Unlock the Value of Big Data With Master Data Management

August 20, 2015
Contributor: Rob van der Meulen

CIOs and Chief Data Officers can implement four initiatives for better data management.

A mass of unstructured data can be more burden than benefit. Many organizations struggle to get their house in order and turn data into dollars.

“The more data you have, the more crucial it is to better manage your master data and improve the maturity of your master data management (MDM) program,” said Saul Judah, research director at Gartner. “Existing approaches to data management are, in many cases, insufficient to accommodate big data sources on an enterprise scale. Collecting data without managing it properly also creates ongoing costs as well as regulatory and compliance risks.”

More importantly, immature MDM limits an organization’s ability to extract valuable insights form data. CIOs and Chief Data Officers who oversee big data initiatives need to consider the following steps:


Update Information Strategy and Architecture

Many organizations have had success leveraging big data insight around specific business operations, but typically it’s limited to a single business unit or use case. Few firms have explored how to make big data insights actionable across the entire organization, by linking big data sources with trusted master data.

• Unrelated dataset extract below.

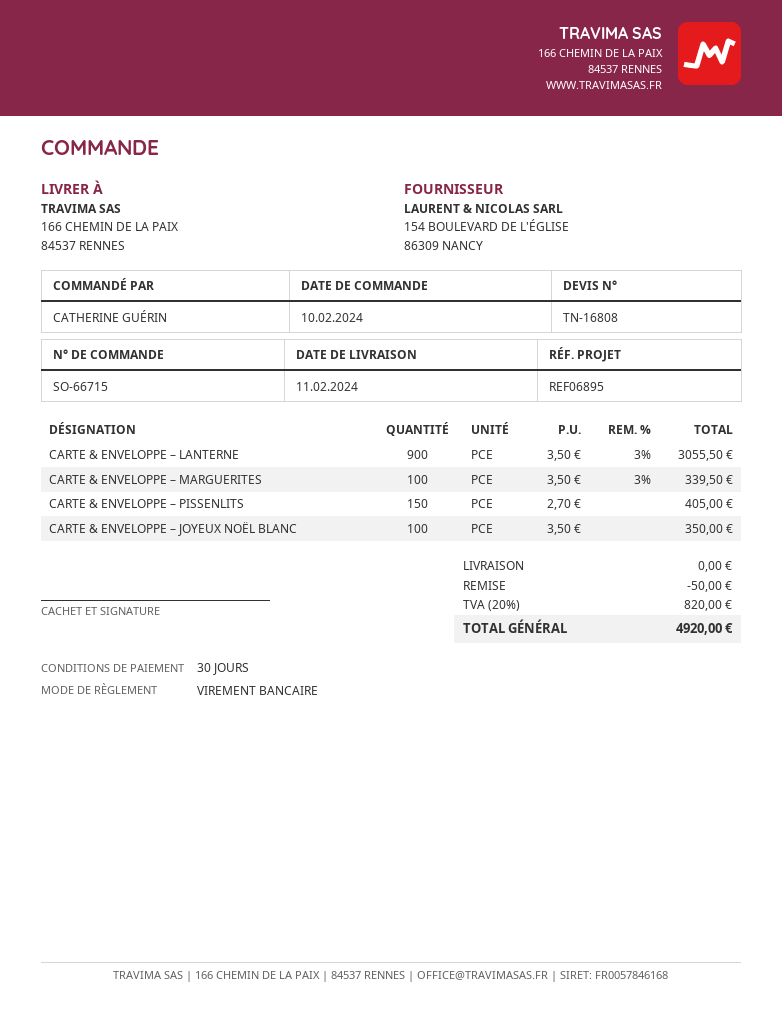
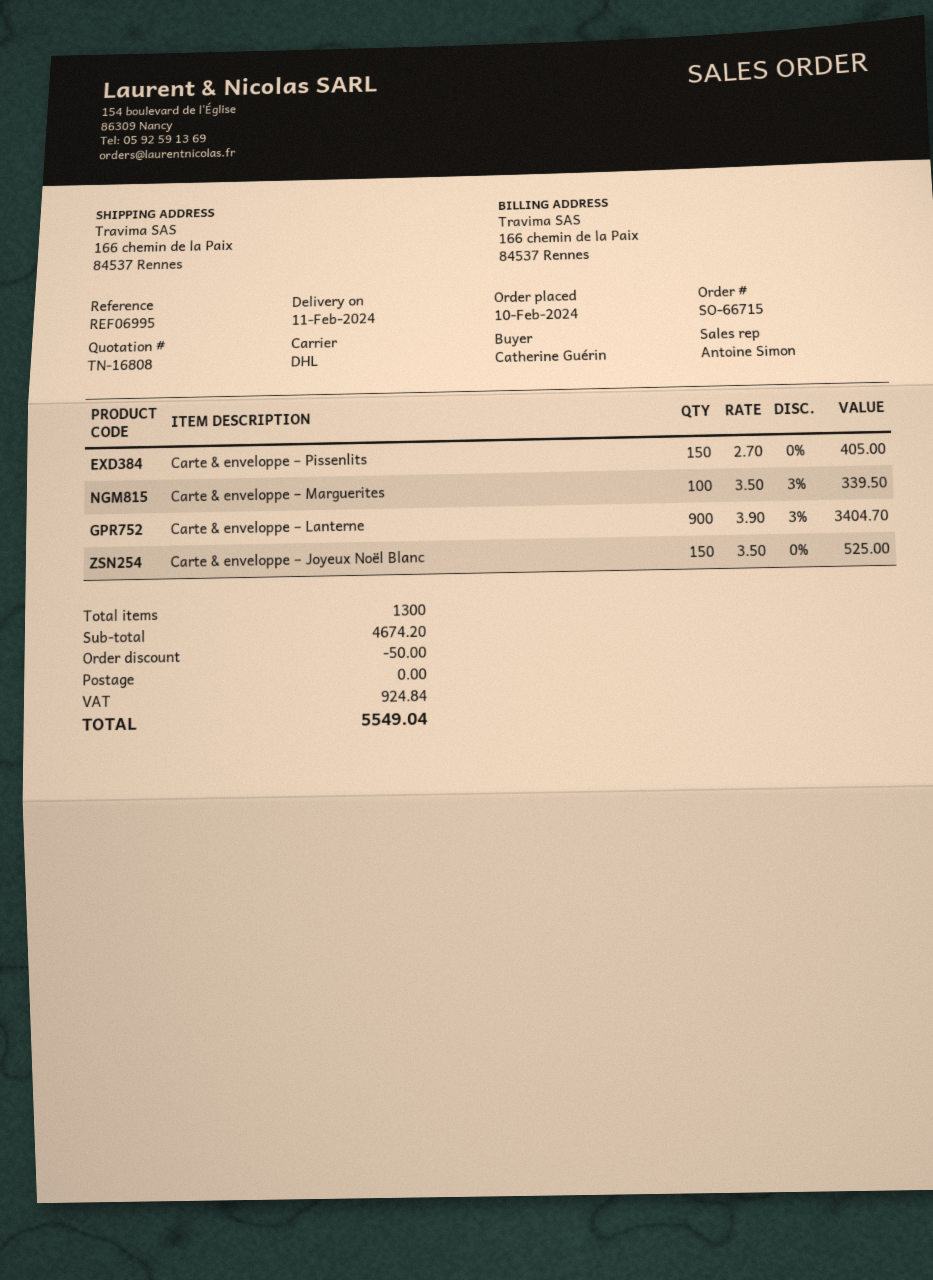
reference: REF06895 -> REF06995
CARTE & ENVELOPPE – LANTERNE: 900 x 3.50 - 3% = 3055.50 -> 900 x 3.90 - 3% = 3404.70
CARTE & ENVELOPPE – JOYEUX NOËL BLANC: 100 x 3.50 = 350.00 -> 150 x 3.50 = 525.00
tax: 820.00 -> 924.84
total: 4920.00 -> 5549.04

For example, many marketing organizations use data from social sources — such as Twitter and Facebook — to inform their campaigns, but they don’t reconcile this with trusted data in customer/prospect repositories that are used by customer services or sales. This can lead to incoherent customer communication that can actually undermine the sales or customer service process.


Become More Agile

Effective use of big data requires a mixture of old and new technologies and practices. This necessitates an agile approach that applies a bimodal IT framework to information governance (see “Why Digital Business Needs Bimodal IT”). MDM traditionally uses a Mode 1 approach which is policy-driven and approval-based. Big data typically uses a Mode 2 approach with little or no predefined processes or controls. Tactical and exploratory initiatives are much better suited to the “faster” Mode 2.


Move to Limit Risk Exposure

When an organization executes actions based on information sources outside the curation of MDM — as is the case in many big data implementations — exposure to certain types of business risk increases. Factors such as poor data quality, loss of critical information, and access to unauthorized information become more likely. Gartner recommends appointing a lead information steward role in relevant business units to assist in creating and executing risk controls with regards to data use in business operations.


Identify Medium and Long-Term Requirements

The scale of challenges that face organizations and their information infrastructure are rapidly shifting. This doesn’t necessarily mean that current MDM implementations are no longer fit for purpose. Immediate assessment and planning in light of new and future requirements is, however, essential to ensure that both investment and hiring keep up with the information demands of digital business. Data modelling, quality management, integration and synchronization are all areas that may soon require additional tools and skills for a business to remain competitive.